Часть IIIРеальность Бога
Полностью пробудившись от сна, сновидец – или бывший сновидец – может на миг задуматься о хитроумной запутанности искажений, с помощью которых его спящий ум превратил мир вокруг него в другой мир. Он может знать, что сны кажутся последовательными только изнутри и что пределы, которые их окружают, всегда находятся совсем рядом, окутанные непроницаемыми туманами. Только потому что сновидец временно утратил желание обращать свой взор к более отдаленным горизонтам, он считает, что обитает в реальности, совершенно полной в себе, не нуждающейся в дальнейшем объяснении. Он не видит, что этот вторичный мир не опирается ни на какие основания, не имеет более широкой истории и сохраняется как кажущееся единство только до тех пор, пока он разучился ставить под вопрос свои смешные ошибки и противоречия. Даже теперь, когда он проснулся, он по-прежнему не может не дивиться на мастерство, с которым его грезящий ум сплетал одну реальность, пусть мимолетную, из разрозненных элементов другой: колокол на башне, ветер в долине, шуршание камыша вдоль берегов ручья, все, что вызвано ветром – перезвон за открытым окном, мгновенный порыв, шорох листьев за подоконником.

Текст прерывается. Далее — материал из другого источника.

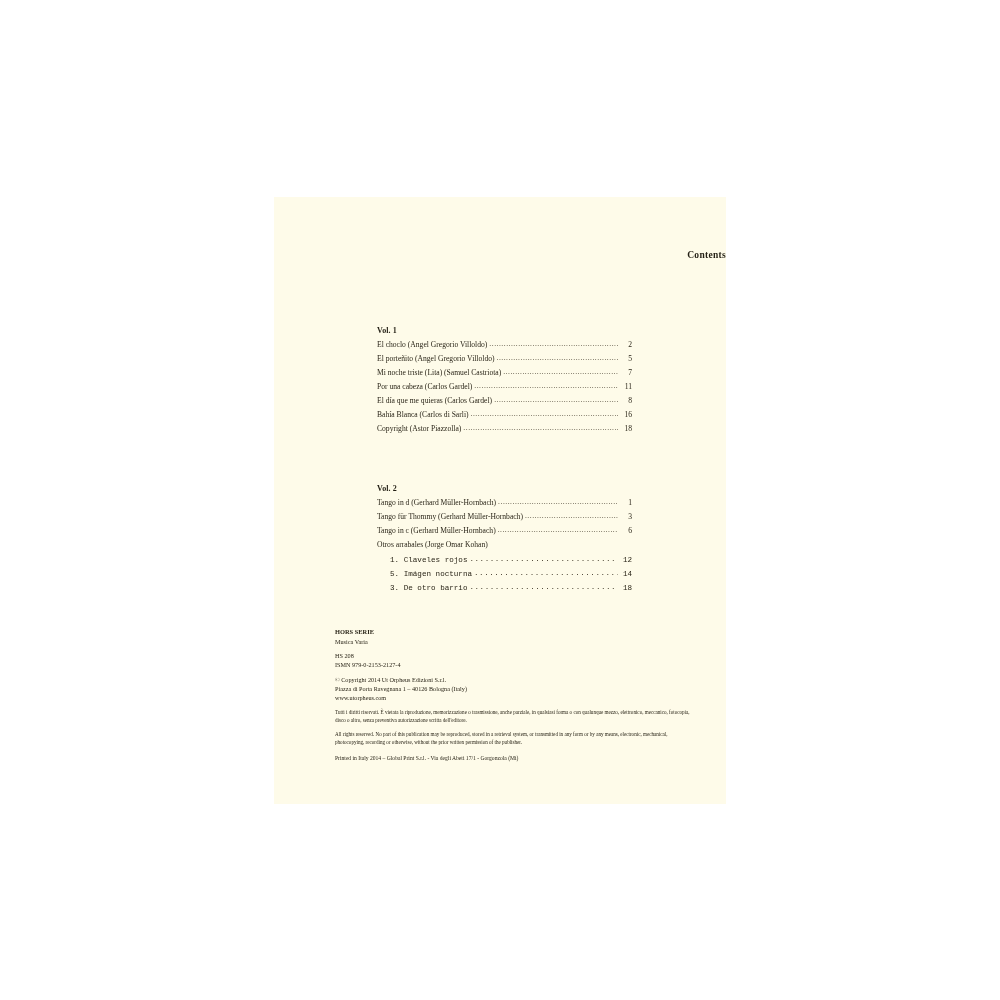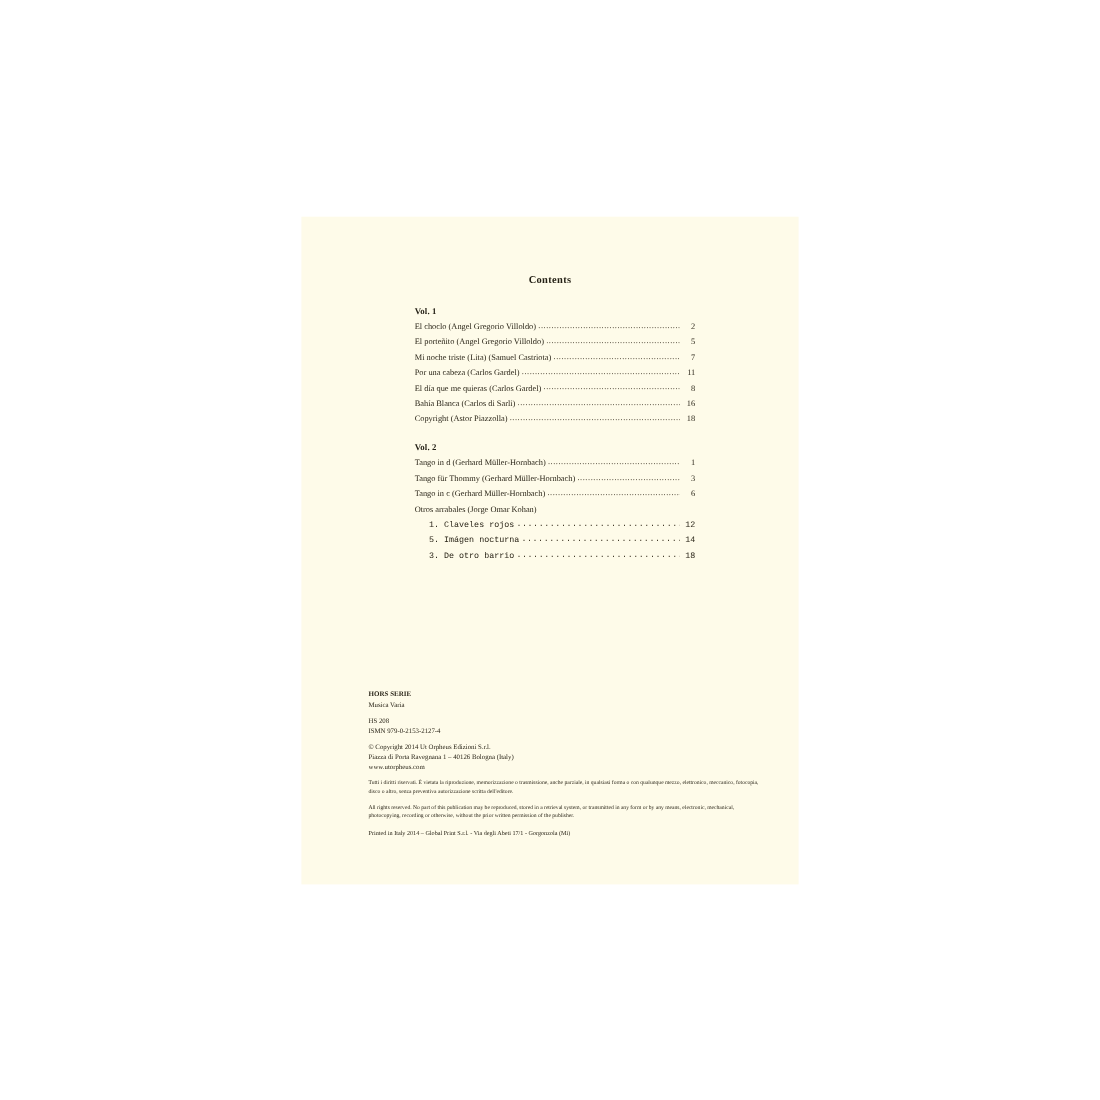--- a/index.html
+++ b/index.html
@@ -32,7 +32,7 @@
     left: 0;
     top: 53px;
     width: 452px;
-    text-align: center;
+    text-align: right;
     font-size: 9.5px;
     font-weight: bold;
     color: #231f14;

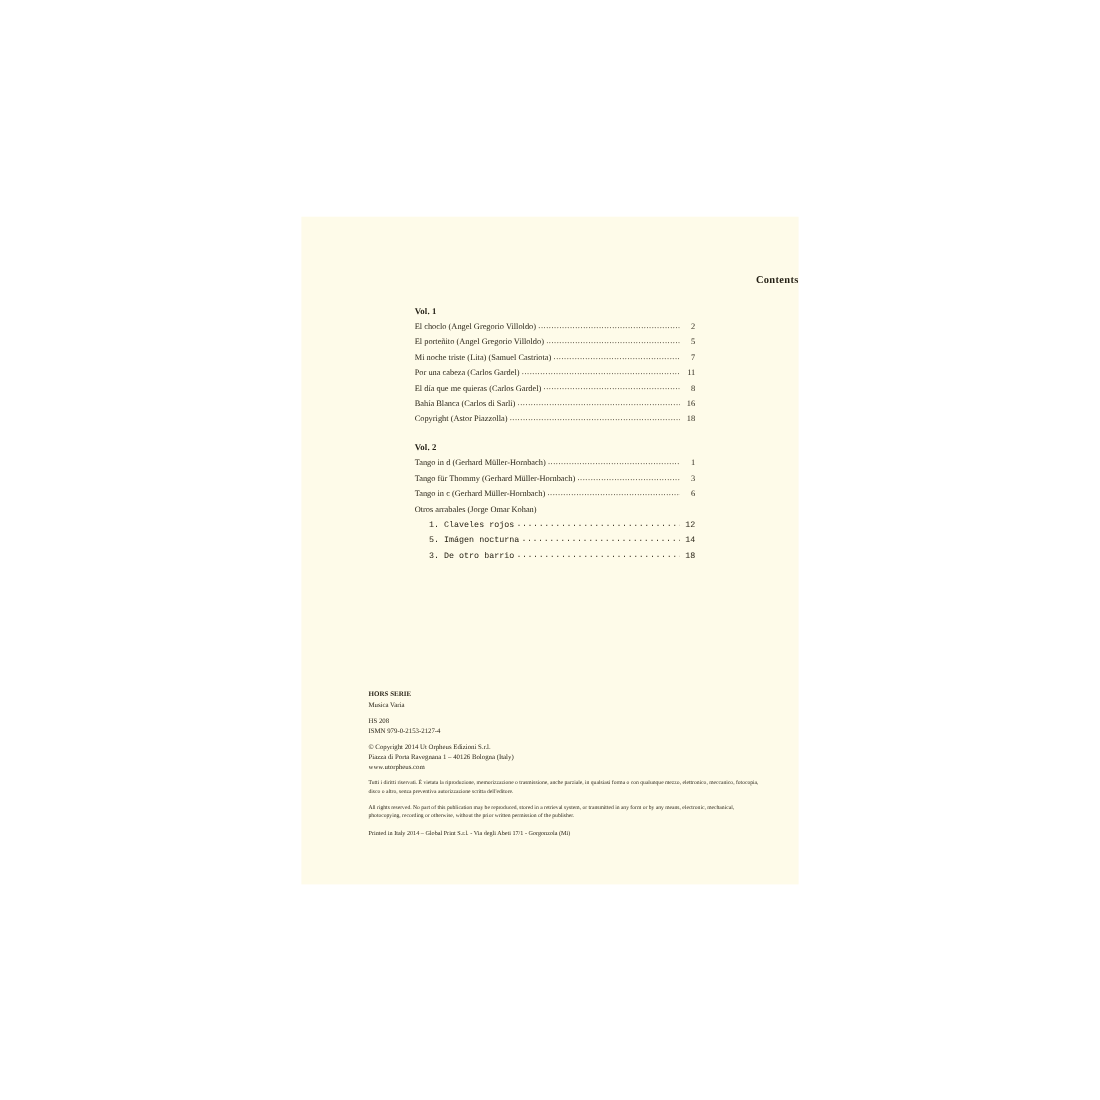--- a/index.html
+++ b/index.html
@@ -51,7 +51,7 @@
     margin: 0 0 3px 0;
     letter-spacing: 0.1px;
   }
-  .vol-block { margin-bottom: 14px; }
+  .vol-block { margin-bottom: 14px; margin-top: 48px; }
   .entry {
     display: flex;
     align-items: baseline;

Как замечательно, что, когда критический интеллект заснул, воображение все еще способно на такие подвиги фантазии. И как изысканно то множество способов, которыми ткань сна сохраняла форму реального мира в своих глубоких узорах и даже имитировала убедительность бодрствующего сознания: реальность вещей присутствовала все это время, но только под видом совершенно другой реальности. Это то, что можно оценить только в свете утра, когда человек уже вышел из состояния сна. Ибо в то время как те, кто бодрствует, знают, что такое спать, те, кто все еще спит, не помнят, что такое бодрствовать.
6. Иллюзия и реальность
Я полагаю, что почти центральная (если не всегда явная) тема этой книги заключается в том, что мы не должны ошибочно принимать свои способы видения мира за сам мир, какой он есть на самом деле. К этому я мог бы также добавить: мы не должны путать всякое заявление, сделанное авторитетным тоном, с установленной истиной. Что касается конечной природы реальности, то, по крайней мере, ни общему консенсусу культуры, ни особому консенсусу какого-то дипломированного класса не следует доверять слишком легко, особенно если он не может оправдать себя чем-либо, кроме ссылки на свои собственные непроверенные предположения. Очень многое из того, что мы считаем свидетельством разума или ясным и недвусмысленным свидетельством наших чувств, на самом деле является всего лишь интерпретирующим рефлексом, определяемым умственными привычками, которые впечатлены в нас той или иной интеллектуальной и культурной историей. Даже наше представление о том, чем может быть «рациональный» или «реалистичный» взгляд на вещи, во многом результат не беспристрастного внимания к фактам, а идеологического наследия. В какой-то степени что-то подобное верно для большинства наших более широких убеждений о мире. Если мы достаточно честно и настойчиво исследуем предпосылки, лежащие в основе наших убеждений и рассуждений, то обнаружим, что наши глубинные принципы часто состоят не более – но и не менее – чем в определенном способе видения вещей, изначальной склонности ума воспринимать реальность с определенной точки зрения. И философия здесь мало полезна, чтобы помочь нам отделить обоснованные предубеждения от необоснованных, ибо всякая форма философской мысли сама по себе зависит от набора нередуцируемых и недоказуемых предположений. Это отрезвляющая и неудобная мысль, но это также и весьма полезное напоминание о пределах аргументации и о том, в какой степени наши самые заветные убеждения неотделимы от нашего собственного личного опыта.